By day, Tom, hero of J.L. Carr’s A Month in the Country, is raised up above the flagstones on scaffolding for his work on the painting. At night, he sleeps in the bell tower.

Even with the scaffolding Tom has to stand on his toes as he works, or to fetch a ladder to reach the apse where Christ sits in Majesty beneath the slapped-on whitewash. This vast wall painting, a panorama of the saved and the damned, is a curious central image for the author to have chosen for his novel. James Lloyd Carr, schoolmaster, author and cottage-publisher, was not a painter of vast, cinematic canvases. His books are done with the care and fine sable bushes of the miniaturist.

A Month in the Country (Penguin, £7.99), which was shortlisted for the Booker Prize in 1980, is a slender 85 pages. How Steeple Sinderby Wanderers Won the FA Cup (1975), republished last month in a new edition by Penguin Modern Classics (£7.99), is 122 pages. His first novel, A Day in Summer, published in 1964, was, at 219 pages, a relative doorstopper. His second, A Season in Sinji (1967), was 192 pages. Then came The Harpole Report (1972) at 163 pages, Steeple Sinderby, and A Month in the Country, the shortest and most enduringly successful of his books. The Battle of Pollocks Crossing (1985), also shortlisted for the Booker Prize, was 175 pages. What Hetty Did (1988) ran to 182 pages and Harpole & Foxberrow, General Publishers (1992) was a return to short form at 157 pages.
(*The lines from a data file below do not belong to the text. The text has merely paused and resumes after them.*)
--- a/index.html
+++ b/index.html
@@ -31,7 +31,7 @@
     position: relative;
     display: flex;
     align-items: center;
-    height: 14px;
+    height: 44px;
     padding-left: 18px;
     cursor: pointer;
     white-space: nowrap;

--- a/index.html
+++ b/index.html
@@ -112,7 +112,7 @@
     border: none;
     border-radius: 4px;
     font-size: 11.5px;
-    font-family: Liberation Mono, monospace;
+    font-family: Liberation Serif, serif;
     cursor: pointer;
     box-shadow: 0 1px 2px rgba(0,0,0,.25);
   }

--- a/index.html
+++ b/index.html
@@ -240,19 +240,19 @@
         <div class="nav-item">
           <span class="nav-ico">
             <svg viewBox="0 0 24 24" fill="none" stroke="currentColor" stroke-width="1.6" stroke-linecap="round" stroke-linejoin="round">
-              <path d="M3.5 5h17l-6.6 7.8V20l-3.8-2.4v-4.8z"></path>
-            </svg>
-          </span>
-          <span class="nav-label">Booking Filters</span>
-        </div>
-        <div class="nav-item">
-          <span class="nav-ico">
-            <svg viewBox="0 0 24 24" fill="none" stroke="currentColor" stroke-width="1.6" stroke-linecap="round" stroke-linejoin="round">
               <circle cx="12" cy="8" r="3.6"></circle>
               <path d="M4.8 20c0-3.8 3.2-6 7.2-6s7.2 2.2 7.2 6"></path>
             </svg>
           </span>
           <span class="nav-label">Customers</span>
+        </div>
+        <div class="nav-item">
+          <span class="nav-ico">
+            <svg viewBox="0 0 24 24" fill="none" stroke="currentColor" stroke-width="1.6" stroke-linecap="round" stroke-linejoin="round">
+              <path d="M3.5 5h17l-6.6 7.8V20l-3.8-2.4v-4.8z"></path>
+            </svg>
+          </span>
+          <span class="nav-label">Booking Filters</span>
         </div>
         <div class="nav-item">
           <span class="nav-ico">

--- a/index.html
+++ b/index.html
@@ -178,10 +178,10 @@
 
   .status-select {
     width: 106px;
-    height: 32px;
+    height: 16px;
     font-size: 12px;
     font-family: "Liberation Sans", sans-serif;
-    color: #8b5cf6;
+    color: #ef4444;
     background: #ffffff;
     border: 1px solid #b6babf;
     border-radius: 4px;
When he wasn’t writing books he was publishing them, small ones, under his own Quince Tree Press imprint. He specialised in little pamphlets: quiddities of trivia, potted biographies of English kings and their consorts, poems and aphorisms from Tennyson, Keats and Carroll, miniature maps of English counties, and gossipy bits of nonsense about famous cricketers and cricketing hangers-on. In Carr’s Dictionary of extraordinary English Cricketers we learn of “Black Bess of the Mint, c. 1744, frequently engaged to enliven dull games by running foot races without drawers against Little Bit o’Blue, a Stepney person.”